Content starts
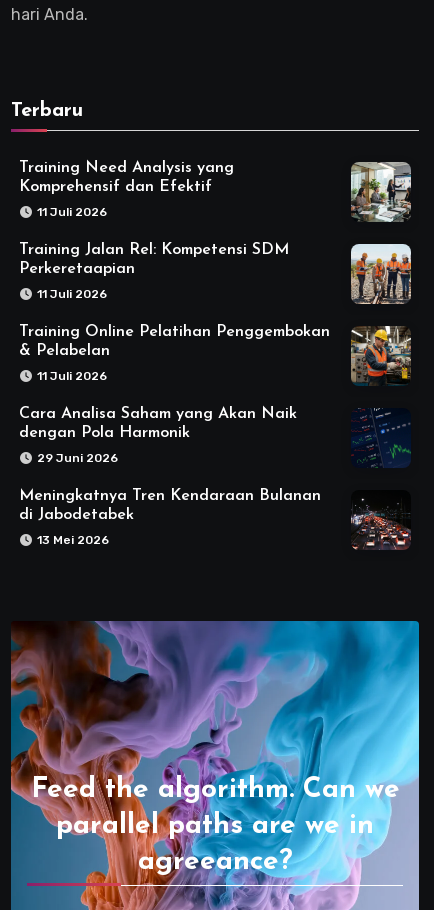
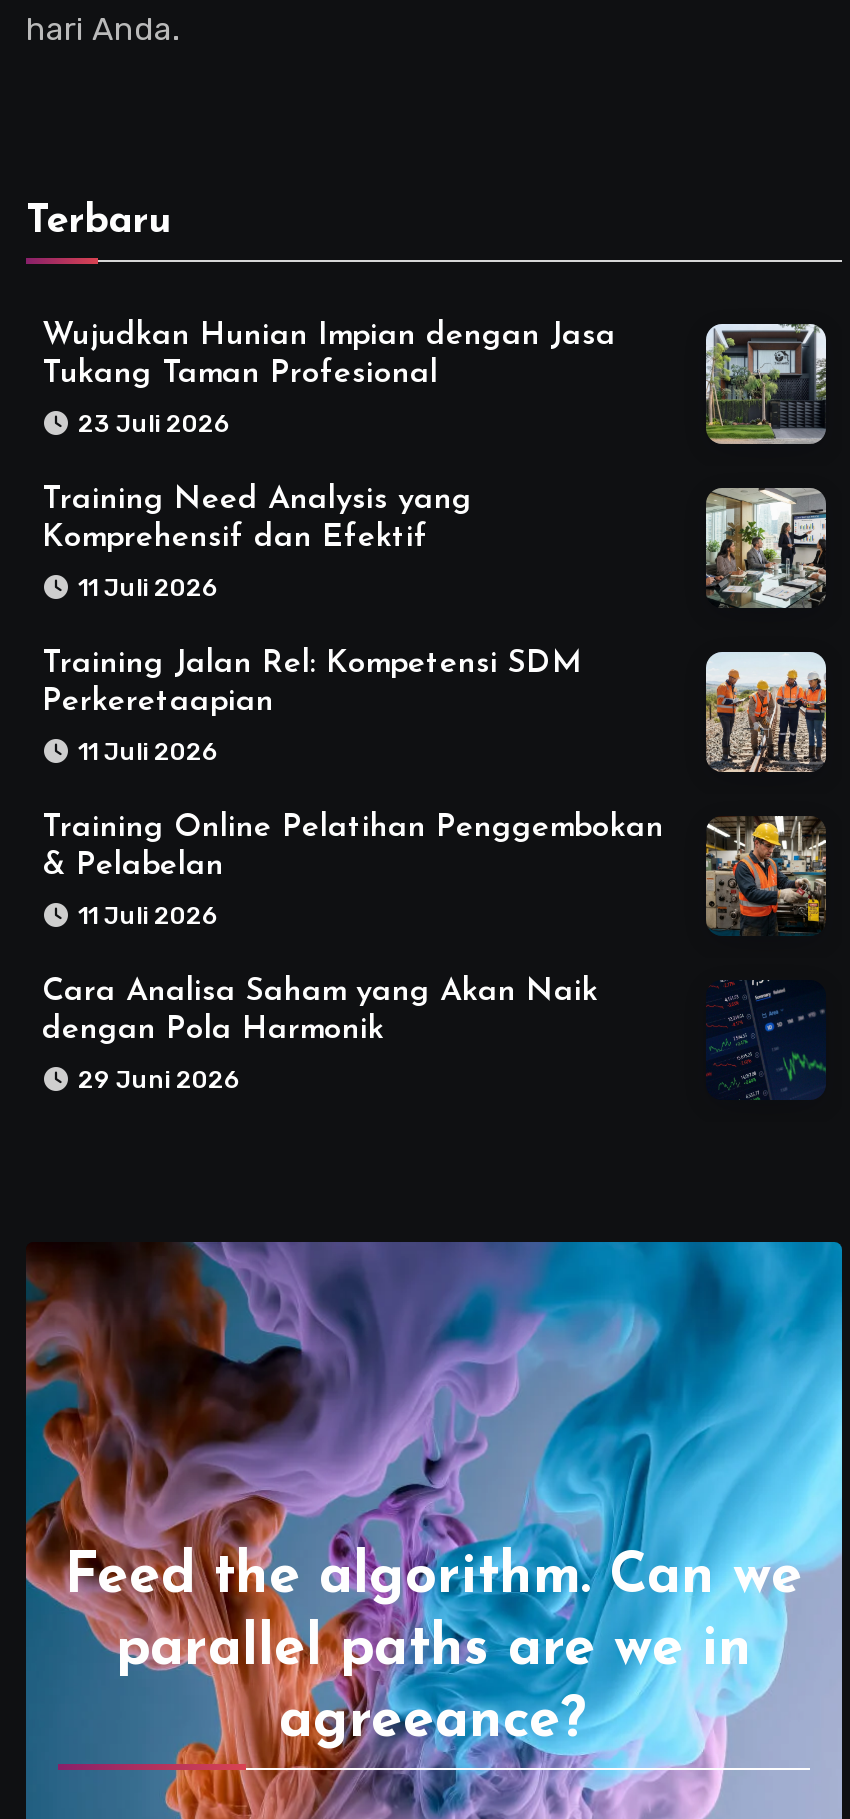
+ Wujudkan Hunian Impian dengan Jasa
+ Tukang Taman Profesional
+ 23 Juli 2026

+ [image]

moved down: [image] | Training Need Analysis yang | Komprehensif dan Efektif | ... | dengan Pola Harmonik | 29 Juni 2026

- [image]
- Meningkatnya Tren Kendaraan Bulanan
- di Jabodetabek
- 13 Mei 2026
Content ends
Content starts
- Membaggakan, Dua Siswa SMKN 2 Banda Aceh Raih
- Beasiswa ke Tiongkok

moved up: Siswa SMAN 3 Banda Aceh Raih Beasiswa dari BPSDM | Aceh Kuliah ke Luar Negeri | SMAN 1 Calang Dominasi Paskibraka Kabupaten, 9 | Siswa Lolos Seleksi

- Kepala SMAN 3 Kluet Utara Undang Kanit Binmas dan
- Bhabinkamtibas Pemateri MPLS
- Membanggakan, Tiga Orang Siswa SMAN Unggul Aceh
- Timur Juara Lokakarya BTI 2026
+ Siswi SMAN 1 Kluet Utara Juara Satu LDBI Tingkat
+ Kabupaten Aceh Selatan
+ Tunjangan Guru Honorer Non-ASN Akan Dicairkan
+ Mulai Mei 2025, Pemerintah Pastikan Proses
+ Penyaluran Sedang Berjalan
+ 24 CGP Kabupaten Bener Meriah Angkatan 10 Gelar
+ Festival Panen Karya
Content ends
**Aim of the exercise**
Write down exactly the span of lines above from the one containing "Impian dengan Jasa" to the one containing "- 13 Mei 2026", both ends included.

**Solution for this problem**
+ Wujudkan Hunian Impian dengan Jasa
+ Tukang Taman Profesional
+ 23 Juli 2026

+ [image]

moved down: [image] | Training Need Analysis yang | Komprehensif dan Efektif | ... | dengan Pola Harmonik | 29 Juni 2026

- [image]
- Meningkatnya Tren Kendaraan Bulanan
- di Jabodetabek
- 13 Mei 2026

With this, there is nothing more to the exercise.